Friday 7 February 2014

I'm back and a new rule

Sorry I have been away!!

So a quick news update, the diet continues! Sorry I haven’t been posting as regularly recently. The reasons are:

  1. I got sick: Like a really stinky smelly cold with headaches and everything. This was courtesy of my lovely wife who brought it home from her office. She claims it was me, but I know the truth!
  2. I got busy: predictably work started to escalate in the New Year; more reports bigger projects etc. so I had less time for keeping you all up to date on my minute weight fluctuations.
  3. I hit a stable period, working harder and getting sick meant I slacked of the exercise regime (which I feel the sickness permits), I kept the diet but I had a real slow down of progress. This provided me less motivation to write, which was foolish! I will be writing up a post about overcoming plateaus and maintaining motivation.


But now I’m back and ready for more fun filled healthy living (and moaning about the lack of milkshakes in my life). A few developments:

  1. I did my first proper outside run in ages! 10km into work from Greenwich to Blackfriars, it took me about an hour, but I had to stop for a loo break (morning runs leading to morning runs…hohoho) and left my timer running so I would say 55min or so.
  2. The weight is still falling off.
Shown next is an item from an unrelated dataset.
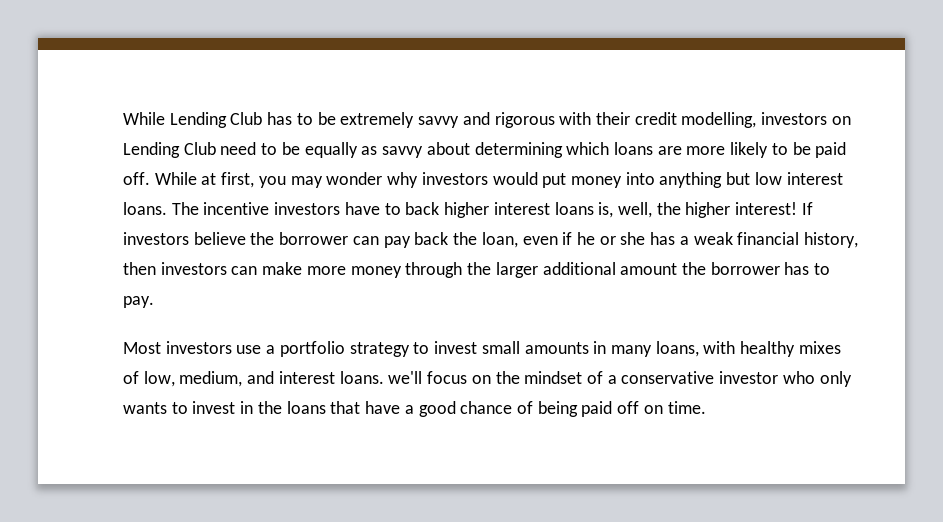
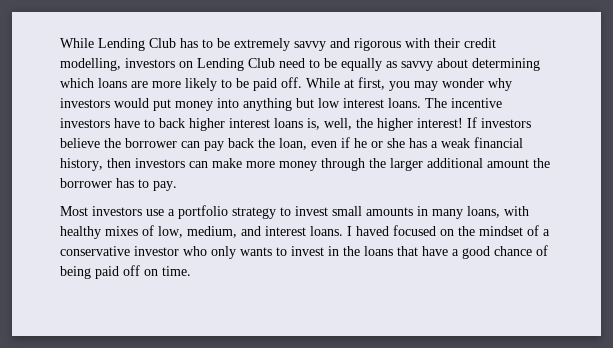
[388,371,468,384] we'll focus -> [347,225,436,236] I haved focused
I’m now down to 96.7kg from 105.4kg at the start meaning I have lost 8.7kg in 5 weeks! Yeahhh
  3. I had my first day of complete slacking off! This weekend was the start of the six nations, I went to a pub, I drank beer (3 pints) and I ate crap food. England lost to France, but hey, I didn’t feel too bad. I got right back on with the program the next day. Interesting points from this being; I can’t drink beer anymore (one pint and I was feeling it!) and I think its Ok to have a break now and then. In fact this is now a new official rule of three months fitness.


THE NEW RULE

Every month give yourself a break, for one day ditch the rules and drink and eat what you like. 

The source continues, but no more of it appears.